The most comprehensive lifecycle analysis of NOR available as of this writing is the work conducted by Dr. Troy Hottle. Hottle is a PhD-level sustainable engineering analyst who has conducted lifecycle assessments across multiple industries; his model compared NOR against cremation, conventional burial, and green burial. The finding — 0.84 to 1.4 metric tons CO2e prevented per person — is the most-cited figure in the NOR environmental literature.
That range (0.84 to 1.4 metric tons) reflects honest accounting of the uncertainty in LCA inputs. The lower bound assumes less favorable conditions; the upper bound captures the full benefit when the returned soil actively sequesters carbon in a productive landscape. Both ends of the range represent a substantial improvement over flame cremation.
What this means in plain terms: Even under conservative assumptions, choosing NOR over flame cremation prevents approximately the same amount of CO2 as not driving a car for three to five months.
The Soil Carbon Dimension
The emissions comparison understates NOR’s environmental advantage in one important respect: it doesn’t fully capture what happens after the soil is returned.
Flame cremation ends its environmental accounting at the retort. The carbon in the body becomes CO2 in the atmosphere. There is no second chapter.
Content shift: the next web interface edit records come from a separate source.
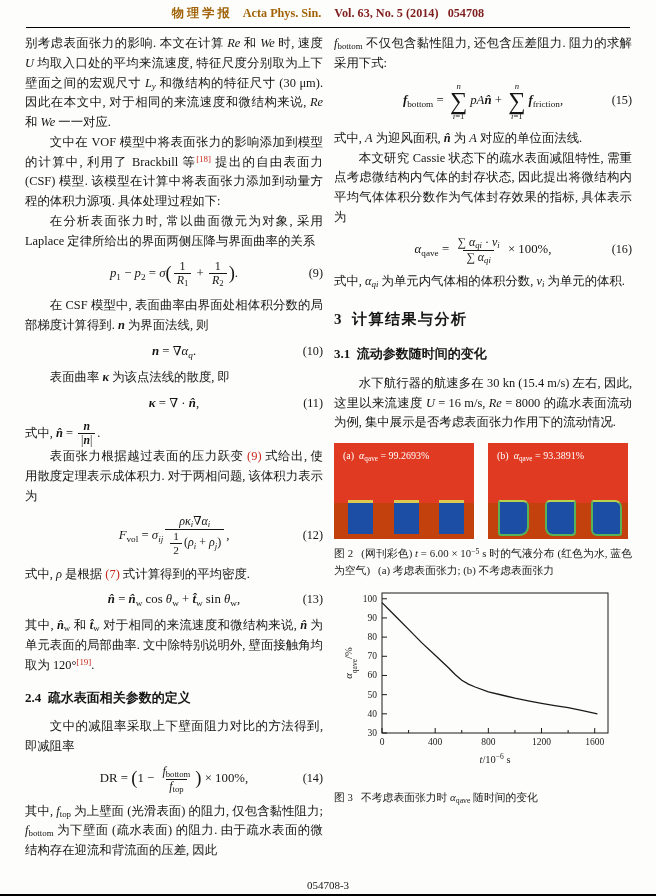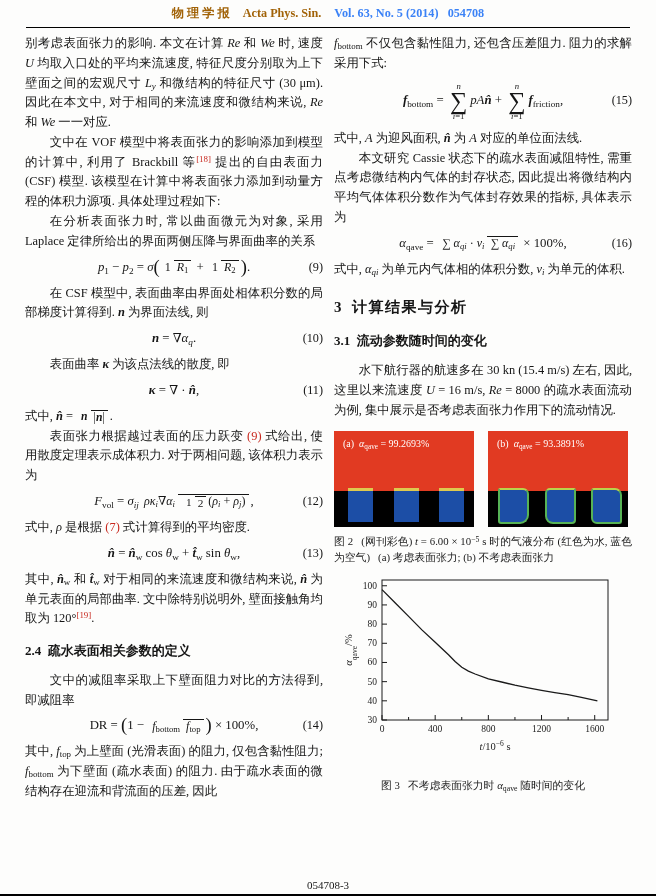--- a/index.html
+++ b/index.html
@@ -1,47 +1,47 @@
 <!DOCTYPE html>
 <html><head>
 <meta charset="utf-8">
 <style>
   html,body{margin:0;padding:0;}
   body{width:656px;height:896px;background:#fdfdfc;position:relative;overflow:hidden;
        font-family:"Liberation Serif","DejaVu Serif",serif;color:#151515;}
   .header{position:absolute;top:5px;left:26px;right:26px;text-align:center;
           font-size:12.2px;font-weight:bold;padding-bottom:5px;border-bottom:1.6px solid #000;}
   .header .jblue{color:#a16207;}
-  .header .jvol{color:#3b82f6;margin-left:10px;}
+  .header .jvol{color:#7f1d1d;margin-left:10px;}
   .col{position:absolute;top:34px;width:298px;font-size:12.4px;line-height:1.595;
        text-align:justify;height:842px;overflow:hidden;}
   .col-left{left:25px;}
   .col-right{left:334px;}
   p.para{margin:0;}
   p.indent{text-indent:2em;}
   .i{font-style:italic;}
   .bi{font-weight:bold;font-style:italic;}
   .red{color:#c8281e;}
   .sub{vertical-align:-0.28em;font-size:0.72em;line-height:0;}
   .sup{vertical-align:0.45em;font-size:0.72em;line-height:0;}
   .bigp{font-size:1.45em;vertical-align:-0.1em;line-height:0;}
   .eq{position:relative;text-align:center;margin:8px 0;font-size:12.8px;line-height:1.25;}
   .eq-num{position:absolute;right:0;top:50%;transform:translateY(-50%);font-size:12.2px;}
-  .frac{display:inline-flex;flex-direction:row;align-items:center;vertical-align:middle;
+  .frac{display:inline-flex;flex-direction:column;align-items:center;vertical-align:middle;
         margin:0 2px;font-size:0.94em;line-height:1.15;}
   .frac-n,.frac-d{display:block;padding:0 3px;white-space:nowrap;}
   .frac-d{border-top:1px solid #151515;}
   .sum{display:inline-flex;flex-direction:column;align-items:center;vertical-align:middle;
        margin:0 3px;line-height:1;}
   .sum-top,.sum-bot{font-size:0.68em;line-height:1;}
   .sigma{font-size:1.9em;line-height:0.9;}
   .h1{font-size:15px;font-weight:bold;margin:16px 0 10px;letter-spacing:1.5px;text-align:left;}
   .h2{font-size:13px;font-weight:bold;margin:12px 0 9px;text-align:left;}
   .fig2{display:flex;gap:14px;margin:10px 0 6px;}
-  .panel{width:140px;height:96px;position:relative;background:#000000;}
+  .panel{width:140px;height:96px;position:relative;background:#c2410c;}
   .water{position:absolute;top:0;left:0;right:0;height:60px;background:#e13a22;}
   .panel-label{position:absolute;top:5px;left:9px;right:2px;color:#fff;font-size:10px;
                white-space:nowrap;text-align:left;}
   .sq{position:absolute;background:#1c4ea6;}
   .sqa{top:57px;width:25px;height:31px;border-top:3px solid #ddc94f;}
   .sqb{top:57px;width:27px;height:32px;border:2px solid #57b356;border-top-color:#b9d24b;}
   .caption{font-size:10.8px;line-height:1.55;margin:2px 0 6px;text-align:justify;color:#1a1a1a;}
   .chart-wrap{margin:6px 0 0 4px;text-align:center;}
   svg text{font-family:"Liberation Serif","DejaVu Serif",serif;fill:#222;}
   .tail-space{height:4px;}
@@ -169,21 +169,21 @@
         <text x="254.70588235294116" y="160" text-anchor="middle" font-size="9.5">1600</text>
         <line x1="68.58823529411765" y1="148" x2="68.58823529411765" y2="145" stroke="#1a1a1a" stroke-width="1"></line>
         <line x1="121.76470588235294" y1="148" x2="121.76470588235294" y2="145" stroke="#1a1a1a" stroke-width="1"></line>
         <line x1="174.94117647058823" y1="148" x2="174.94117647058823" y2="145" stroke="#1a1a1a" stroke-width="1"></line>
         <line x1="228.1176470588235" y1="148" x2="228.1176470588235" y2="145" stroke="#1a1a1a" stroke-width="1"></line>
         <polyline points="42.0,17.6 55.3,31.0 68.6,44.4 81.9,57.9 95.2,70.3 108.5,82.8 115.1,89.5 121.8,95.3 128.4,99.1 135.1,102.0 148.4,106.8 161.6,110.0 174.9,113.1 188.2,115.8 201.5,118.3 214.8,120.6 228.1,122.7 241.4,125.4 257.4,128.8" fill="none" stroke="#1a1a1a" stroke-width="1.3"></polyline>
         <text x="155" y="178" text-anchor="middle" font-size="10.5"><tspan font-style="italic">t</tspan><tspan>/10</tspan><tspan baseline-shift="super" font-size="7.5">−6</tspan><tspan> s</tspan></text>
         <text transform="translate(12,78) rotate(-90)" text-anchor="middle" font-size="10.5"><tspan font-style="italic">α</tspan><tspan baseline-shift="sub" font-size="7.5">qave</tspan><tspan>/%</tspan></text>
       </svg>
   </div>
-  <div class="caption" id="fig3-caption" style="text-align:center"><span>图 3  不考虑表面张力时 </span><span class="i">α</span><span class="sub">qave</span><span> 随时间的变化</span></div>
+  <div class="caption" id="fig3-caption" style="text-align:left"><span>图 3  不考虑表面张力时 </span><span class="i">α</span><span class="sub">qave</span><span> 随时间的变化</span></div>
   <div class="tail-space"></div>
   <div id="right-tail">
     </div>
 </div>
 
 <div class="footer">
   <span>054708-3</span>
 </div>
 
 </body></html>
NOR produces approximately one-half cubic yard of Regenerative Living Soil per terramation. That soil carries organic carbon — stable humus compounds formed through microbial decomposition — that can remain bound in the ground for years to decades if the soil is placed in a productive landscape rather than landfill. Carbon that would otherwise have been oxidized during cremation instead enters the soil organic matter pool, where it supports plant growth, feeds microbial communities, and contributes to long-term carbon storage.
This is why Hottle’s LCA shows NOR as net negative or low-positive for CO2e under favorable conditions, while flame cremation is always a net emitter. The sequestration benefit is real — but it depends on what families and facilities do with the soil. A cubic yard returned to a home garden or donated to a conservation planting program delivers more sequestration benefit than soil sitting unused.
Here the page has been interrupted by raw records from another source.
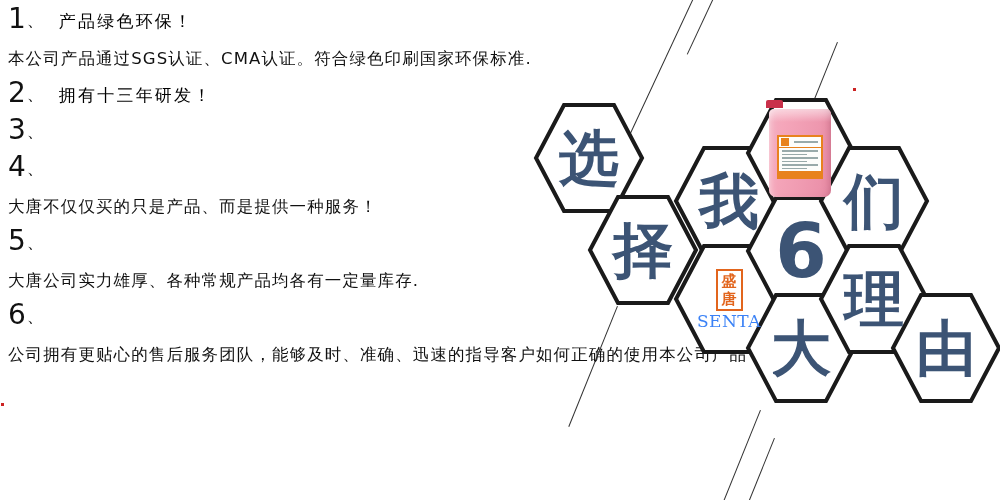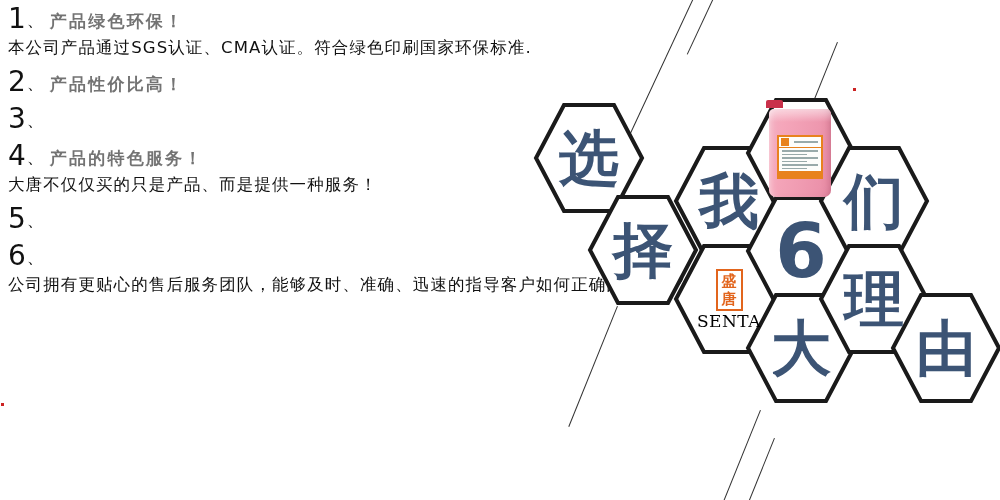--- a/index.html
+++ b/index.html
@@ -38,28 +38,28 @@
     letter-spacing:0;
     line-height:1;
     position:relative;
     top:1px;
   }
   .reason-dun{
     font-size:17px;color:#111;line-height:1;
     position:relative;top:-3px;margin-left:1px;
   }
   .reason-title{
-    font-size:17px;color:#737373;line-height:1;
+    font-size:17px;color:#000000;line-height:1;
     letter-spacing:2.2px;
-    position:relative;top:-2px;margin-left:6px;font-weight:bold;
+    position:relative;top:-2px;margin-left:15px;
   }
   .reason-body{
     font-size:16.5px;color:#111;
     letter-spacing:1.1px;
-    margin-top:7px;
+    margin-top:18px;
     white-space:nowrap;
     line-height:1.15;
   }
 
   
   .hexwrap{position:absolute;left:0;top:0;width:1000px;height:500px;pointer-events:none;}
   .hex{
     position:absolute;
     pointer-events:auto;
     display:flex;align-items:center;justify-content:center;
@@ -86,21 +86,21 @@
     color:#e2651d;
     font-size:15px;line-height:18px;
     font-weight:bold;
     display:flex;flex-direction:column;align-items:center;justify-content:center;
     font-family:"DejaVu Sans","Liberation Sans",sans-serif;
   }
   .logo-seal span{display:block;}
   .logo-word{
     margin-top:2px;
     font-family:"DejaVu Serif","Liberation Serif",serif;
-    font-size:17px;letter-spacing:.5px;color:#000000;line-height:1;
+    font-size:17px;letter-spacing:.5px;color:#3b82f6;line-height:1;
   }
 
   
   .bottle-holder{position:relative;z-index:3;width:74px;height:96px;}
   .bottle{
     position:absolute;left:5px;top:4px;width:62px;height:88px;
     background:linear-gradient(100deg,#f3aec0 0%,#f5a6ba 22%,#f09cb2 55%,#e98ca6 100%);
     border-radius:5px 5px 7px 7px;
     box-shadow:inset -6px 0 9px -6px rgba(150,60,85,.55),
                inset 6px 0 9px -7px rgba(255,255,255,.85);
@@ -149,45 +149,45 @@
         <span class="reason-dun">、</span>
         <span class="reason-title">产品绿色环保！</span>
       </div>
       <div class="reason-body">本公司产品通过SGS认证、CMA认证。符合绿色印刷国家环保标准.</div>
     </div>
 
     <div class="reason">
       <div class="reason-head">
         <span class="reason-num">2</span>
         <span class="reason-dun">、</span>
-        <span class="reason-title">产品性价比高！</span>
+        <span class="reason-title">拥有十三年研发！</span>
       </div>
     </div>
 
     <div class="reason">
       <div class="reason-head">
         <span class="reason-num">3</span>
         <span class="reason-dun">、</span>
       </div>
     </div>
 
     <div class="reason">
       <div class="reason-head">
         <span class="reason-num">4</span>
         <span class="reason-dun">、</span>
-        <span class="reason-title">产品的特色服务！</span>
       </div>
       <div class="reason-body">大唐不仅仅买的只是产品、而是提供一种服务！</div>
     </div>
 
     <div class="reason">
       <div class="reason-head">
         <span class="reason-num">5</span>
         <span class="reason-dun">、</span>
       </div>
+      <div class="reason-body">大唐公司实力雄厚、各种常规产品均各有一定量库存.</div>
     </div>
 
     <div class="reason">
       <div class="reason-head">
         <span class="reason-num">6</span>
         <span class="reason-dun">、</span>
       </div>
       <div class="reason-body">公司拥有更贴心的售后服务团队，能够及时、准确、迅速的指导客户如何正确的使用本公司产品</div>
     </div>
For more on the carbon sequestration science, see The Science of Carbon Sequestration in Terramation.
Data Limitations: What We Don’t Yet Know
Honest reporting on NOR emissions requires acknowledging what the data does not yet show.
NOR is new. The industry lacks the decades of operational data that exist for flame cremation. The Hottle LCA is a strong foundation, but it is a single study based on one facility model. As more NOR providers operate across different facility types, energy grids, and soil disposition pathways, the emissions picture will become clearer — and may vary more than a single LCA suggests.
Facility energy sourcing matters. An NOR facility powered by coal-heavy grid electricity will have a different emissions profile than one running on renewable energy. Lifecycle assessments are sensitive to these assumptions.
Soil disposition is a variable. The sequestration benefit depends on what happens to the soil. Donated to a forest restoration project, it delivers maximum benefit. Handled carelessly, the benefit is reduced. This is an area where operator practice directly affects the environmental outcome.
Transportation is often excluded. Most death care LCAs do not fully account for transportation distance between place of death and facility. This affects all methods roughly equally, but it is a gap in the available data.
The bottom line: the existing data strongly and consistently favors NOR over flame cremation on emissions. The uncertainty is not about whether NOR is better — it clearly is — but about how much better under specific real-world conditions.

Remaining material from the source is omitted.